**Your objective**
Work out how many lines of the entries have the word "header" in them. Respond with that number only.

**Working data**
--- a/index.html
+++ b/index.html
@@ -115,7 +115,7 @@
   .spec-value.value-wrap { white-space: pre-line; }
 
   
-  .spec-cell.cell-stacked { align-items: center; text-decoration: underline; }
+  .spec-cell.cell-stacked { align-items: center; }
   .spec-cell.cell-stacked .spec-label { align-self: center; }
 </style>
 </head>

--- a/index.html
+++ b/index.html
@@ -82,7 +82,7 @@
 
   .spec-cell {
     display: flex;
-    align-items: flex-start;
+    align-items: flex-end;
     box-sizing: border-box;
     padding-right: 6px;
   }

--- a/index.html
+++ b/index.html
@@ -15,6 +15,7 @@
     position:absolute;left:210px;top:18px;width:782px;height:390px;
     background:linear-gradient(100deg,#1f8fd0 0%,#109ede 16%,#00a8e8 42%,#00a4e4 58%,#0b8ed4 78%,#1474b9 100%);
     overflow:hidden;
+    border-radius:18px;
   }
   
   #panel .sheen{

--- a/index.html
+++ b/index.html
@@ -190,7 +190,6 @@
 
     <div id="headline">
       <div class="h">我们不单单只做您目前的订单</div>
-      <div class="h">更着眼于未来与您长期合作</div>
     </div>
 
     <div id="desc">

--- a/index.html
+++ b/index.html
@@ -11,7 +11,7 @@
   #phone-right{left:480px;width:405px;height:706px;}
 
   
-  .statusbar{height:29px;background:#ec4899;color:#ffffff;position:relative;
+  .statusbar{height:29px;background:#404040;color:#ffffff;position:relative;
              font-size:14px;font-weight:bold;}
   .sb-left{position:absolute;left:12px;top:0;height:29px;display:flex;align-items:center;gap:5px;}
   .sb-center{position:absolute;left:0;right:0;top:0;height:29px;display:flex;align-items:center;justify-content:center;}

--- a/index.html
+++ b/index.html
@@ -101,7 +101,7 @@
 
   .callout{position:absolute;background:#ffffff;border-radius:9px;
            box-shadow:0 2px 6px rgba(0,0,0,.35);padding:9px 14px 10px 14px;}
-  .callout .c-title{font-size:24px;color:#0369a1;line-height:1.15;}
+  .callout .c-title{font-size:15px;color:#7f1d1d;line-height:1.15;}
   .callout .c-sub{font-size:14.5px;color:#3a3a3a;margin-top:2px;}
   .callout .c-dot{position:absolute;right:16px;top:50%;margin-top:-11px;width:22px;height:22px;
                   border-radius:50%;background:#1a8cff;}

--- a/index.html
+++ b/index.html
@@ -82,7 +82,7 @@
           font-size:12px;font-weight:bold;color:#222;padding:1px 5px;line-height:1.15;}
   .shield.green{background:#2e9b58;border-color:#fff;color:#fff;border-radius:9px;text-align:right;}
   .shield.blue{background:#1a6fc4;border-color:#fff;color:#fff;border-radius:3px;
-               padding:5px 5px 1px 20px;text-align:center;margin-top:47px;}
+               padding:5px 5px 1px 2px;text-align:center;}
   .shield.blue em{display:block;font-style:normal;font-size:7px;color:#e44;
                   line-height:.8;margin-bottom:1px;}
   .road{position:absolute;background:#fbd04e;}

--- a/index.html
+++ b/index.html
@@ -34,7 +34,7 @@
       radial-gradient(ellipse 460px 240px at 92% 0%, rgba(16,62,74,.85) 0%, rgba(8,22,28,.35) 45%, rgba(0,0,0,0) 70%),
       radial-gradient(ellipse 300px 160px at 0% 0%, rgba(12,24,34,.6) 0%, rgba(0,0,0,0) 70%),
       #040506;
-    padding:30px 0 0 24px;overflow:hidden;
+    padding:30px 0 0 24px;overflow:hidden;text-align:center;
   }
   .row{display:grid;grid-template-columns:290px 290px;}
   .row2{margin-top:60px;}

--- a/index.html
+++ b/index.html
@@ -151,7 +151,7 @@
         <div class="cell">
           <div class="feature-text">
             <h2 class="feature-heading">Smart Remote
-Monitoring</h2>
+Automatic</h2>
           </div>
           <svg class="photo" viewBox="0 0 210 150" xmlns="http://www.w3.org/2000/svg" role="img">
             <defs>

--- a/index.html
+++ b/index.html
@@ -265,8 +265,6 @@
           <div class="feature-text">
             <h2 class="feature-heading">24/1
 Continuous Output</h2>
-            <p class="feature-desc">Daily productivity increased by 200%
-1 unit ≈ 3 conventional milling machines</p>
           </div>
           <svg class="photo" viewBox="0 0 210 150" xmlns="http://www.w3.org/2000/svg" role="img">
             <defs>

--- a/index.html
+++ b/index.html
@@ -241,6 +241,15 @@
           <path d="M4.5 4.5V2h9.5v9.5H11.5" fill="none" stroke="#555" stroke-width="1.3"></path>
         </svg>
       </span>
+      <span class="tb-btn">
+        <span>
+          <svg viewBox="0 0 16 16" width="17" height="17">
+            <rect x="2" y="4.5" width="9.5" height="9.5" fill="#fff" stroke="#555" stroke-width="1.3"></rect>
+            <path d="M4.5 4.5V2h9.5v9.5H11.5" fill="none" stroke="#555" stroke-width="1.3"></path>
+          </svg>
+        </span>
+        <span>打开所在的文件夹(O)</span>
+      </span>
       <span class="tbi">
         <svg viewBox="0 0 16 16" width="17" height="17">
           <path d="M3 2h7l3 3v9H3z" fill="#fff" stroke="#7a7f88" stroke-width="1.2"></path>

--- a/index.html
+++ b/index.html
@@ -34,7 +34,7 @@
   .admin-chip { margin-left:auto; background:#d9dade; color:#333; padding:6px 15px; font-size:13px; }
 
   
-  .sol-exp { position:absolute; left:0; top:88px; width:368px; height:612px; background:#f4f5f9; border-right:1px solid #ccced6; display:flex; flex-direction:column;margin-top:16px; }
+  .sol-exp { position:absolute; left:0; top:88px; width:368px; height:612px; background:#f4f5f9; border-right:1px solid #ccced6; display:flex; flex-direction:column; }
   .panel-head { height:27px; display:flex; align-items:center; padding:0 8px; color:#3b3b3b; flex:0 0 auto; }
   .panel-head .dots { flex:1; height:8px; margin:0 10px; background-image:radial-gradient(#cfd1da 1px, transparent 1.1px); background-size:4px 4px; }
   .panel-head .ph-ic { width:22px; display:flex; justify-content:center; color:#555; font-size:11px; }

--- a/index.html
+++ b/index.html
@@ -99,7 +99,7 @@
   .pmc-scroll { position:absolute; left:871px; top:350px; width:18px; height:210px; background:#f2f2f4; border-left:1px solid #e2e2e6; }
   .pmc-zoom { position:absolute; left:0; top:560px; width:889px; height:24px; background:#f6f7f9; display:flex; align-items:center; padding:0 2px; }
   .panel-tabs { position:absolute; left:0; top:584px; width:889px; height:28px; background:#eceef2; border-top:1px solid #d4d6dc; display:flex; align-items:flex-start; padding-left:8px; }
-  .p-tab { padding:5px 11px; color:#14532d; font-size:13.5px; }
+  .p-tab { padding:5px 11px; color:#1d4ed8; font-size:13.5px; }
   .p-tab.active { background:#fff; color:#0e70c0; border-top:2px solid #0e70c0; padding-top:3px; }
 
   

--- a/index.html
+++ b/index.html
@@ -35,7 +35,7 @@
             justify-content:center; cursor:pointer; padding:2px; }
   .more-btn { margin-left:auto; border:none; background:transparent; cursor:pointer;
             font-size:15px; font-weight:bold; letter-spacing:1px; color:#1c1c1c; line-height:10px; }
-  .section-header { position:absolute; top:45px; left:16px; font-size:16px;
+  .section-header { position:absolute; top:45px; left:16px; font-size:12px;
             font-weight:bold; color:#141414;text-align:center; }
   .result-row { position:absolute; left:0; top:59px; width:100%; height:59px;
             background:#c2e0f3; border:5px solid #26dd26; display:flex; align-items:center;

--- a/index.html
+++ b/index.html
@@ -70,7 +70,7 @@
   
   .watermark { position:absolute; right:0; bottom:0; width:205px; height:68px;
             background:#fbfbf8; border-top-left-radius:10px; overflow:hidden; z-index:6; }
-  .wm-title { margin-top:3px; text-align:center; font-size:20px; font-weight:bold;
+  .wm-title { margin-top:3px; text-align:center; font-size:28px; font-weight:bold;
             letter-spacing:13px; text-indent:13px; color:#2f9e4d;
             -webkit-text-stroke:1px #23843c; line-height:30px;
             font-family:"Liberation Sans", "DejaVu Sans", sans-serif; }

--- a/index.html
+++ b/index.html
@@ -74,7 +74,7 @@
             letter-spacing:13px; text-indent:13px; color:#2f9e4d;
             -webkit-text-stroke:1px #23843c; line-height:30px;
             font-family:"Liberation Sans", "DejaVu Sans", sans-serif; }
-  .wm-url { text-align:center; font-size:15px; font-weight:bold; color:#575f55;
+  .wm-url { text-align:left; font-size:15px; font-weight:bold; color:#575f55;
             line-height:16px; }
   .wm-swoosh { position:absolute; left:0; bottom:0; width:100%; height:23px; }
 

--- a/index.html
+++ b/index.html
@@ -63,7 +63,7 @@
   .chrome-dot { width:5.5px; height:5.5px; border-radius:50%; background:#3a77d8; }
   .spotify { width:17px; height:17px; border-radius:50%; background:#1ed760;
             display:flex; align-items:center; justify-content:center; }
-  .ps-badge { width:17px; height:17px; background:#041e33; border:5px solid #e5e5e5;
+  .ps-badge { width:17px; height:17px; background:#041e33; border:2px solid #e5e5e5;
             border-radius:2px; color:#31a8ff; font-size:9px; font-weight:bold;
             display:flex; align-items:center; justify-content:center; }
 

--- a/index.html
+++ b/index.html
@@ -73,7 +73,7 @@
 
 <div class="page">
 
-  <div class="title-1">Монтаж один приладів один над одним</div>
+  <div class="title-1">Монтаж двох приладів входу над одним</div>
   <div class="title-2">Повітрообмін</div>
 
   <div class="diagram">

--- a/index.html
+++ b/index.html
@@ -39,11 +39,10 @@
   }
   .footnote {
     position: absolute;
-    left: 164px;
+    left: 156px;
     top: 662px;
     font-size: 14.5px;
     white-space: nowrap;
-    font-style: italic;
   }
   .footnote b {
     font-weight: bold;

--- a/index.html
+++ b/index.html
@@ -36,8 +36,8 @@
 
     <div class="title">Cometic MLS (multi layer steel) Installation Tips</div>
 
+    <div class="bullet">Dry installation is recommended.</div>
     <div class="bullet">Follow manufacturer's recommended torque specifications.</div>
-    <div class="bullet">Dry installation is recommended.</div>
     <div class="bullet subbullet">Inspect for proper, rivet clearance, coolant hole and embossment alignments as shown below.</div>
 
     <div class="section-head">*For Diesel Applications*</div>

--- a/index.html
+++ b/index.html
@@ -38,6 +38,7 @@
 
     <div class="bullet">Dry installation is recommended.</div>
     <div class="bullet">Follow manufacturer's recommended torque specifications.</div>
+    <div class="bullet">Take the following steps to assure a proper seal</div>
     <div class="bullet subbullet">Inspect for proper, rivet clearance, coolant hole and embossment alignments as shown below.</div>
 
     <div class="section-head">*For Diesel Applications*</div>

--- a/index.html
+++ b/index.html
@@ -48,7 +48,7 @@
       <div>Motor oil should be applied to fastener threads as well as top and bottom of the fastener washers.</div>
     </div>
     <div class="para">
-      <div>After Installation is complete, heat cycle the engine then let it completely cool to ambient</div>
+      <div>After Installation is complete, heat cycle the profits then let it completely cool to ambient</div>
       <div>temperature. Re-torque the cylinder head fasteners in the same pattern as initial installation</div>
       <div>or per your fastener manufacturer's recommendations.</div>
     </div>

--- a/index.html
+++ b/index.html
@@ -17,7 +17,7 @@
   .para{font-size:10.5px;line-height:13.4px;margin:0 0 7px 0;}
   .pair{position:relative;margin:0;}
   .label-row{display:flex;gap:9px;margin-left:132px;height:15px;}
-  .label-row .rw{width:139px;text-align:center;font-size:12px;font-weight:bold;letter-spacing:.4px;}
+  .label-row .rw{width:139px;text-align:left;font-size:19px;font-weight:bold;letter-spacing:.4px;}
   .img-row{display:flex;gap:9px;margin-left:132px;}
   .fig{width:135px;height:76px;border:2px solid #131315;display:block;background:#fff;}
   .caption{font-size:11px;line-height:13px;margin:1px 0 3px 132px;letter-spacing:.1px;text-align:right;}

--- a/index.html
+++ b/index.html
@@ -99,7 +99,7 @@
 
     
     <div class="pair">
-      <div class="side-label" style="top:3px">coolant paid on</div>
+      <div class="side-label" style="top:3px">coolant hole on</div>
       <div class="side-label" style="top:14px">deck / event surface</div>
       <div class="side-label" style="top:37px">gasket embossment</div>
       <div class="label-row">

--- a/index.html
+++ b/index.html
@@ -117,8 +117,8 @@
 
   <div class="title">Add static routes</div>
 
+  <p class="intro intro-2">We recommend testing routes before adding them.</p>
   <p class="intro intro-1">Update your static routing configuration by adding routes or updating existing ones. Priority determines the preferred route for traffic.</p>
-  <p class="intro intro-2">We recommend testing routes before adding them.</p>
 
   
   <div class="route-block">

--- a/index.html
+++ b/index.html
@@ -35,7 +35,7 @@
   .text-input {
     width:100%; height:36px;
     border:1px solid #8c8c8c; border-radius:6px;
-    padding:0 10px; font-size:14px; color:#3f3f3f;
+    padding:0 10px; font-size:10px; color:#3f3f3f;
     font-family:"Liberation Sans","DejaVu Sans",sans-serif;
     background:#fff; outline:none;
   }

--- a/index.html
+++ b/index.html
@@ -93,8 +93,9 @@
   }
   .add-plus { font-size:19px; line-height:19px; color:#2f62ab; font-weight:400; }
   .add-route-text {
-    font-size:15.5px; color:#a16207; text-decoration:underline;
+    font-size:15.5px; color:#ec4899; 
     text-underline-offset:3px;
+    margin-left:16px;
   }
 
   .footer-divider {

**Answer box**
2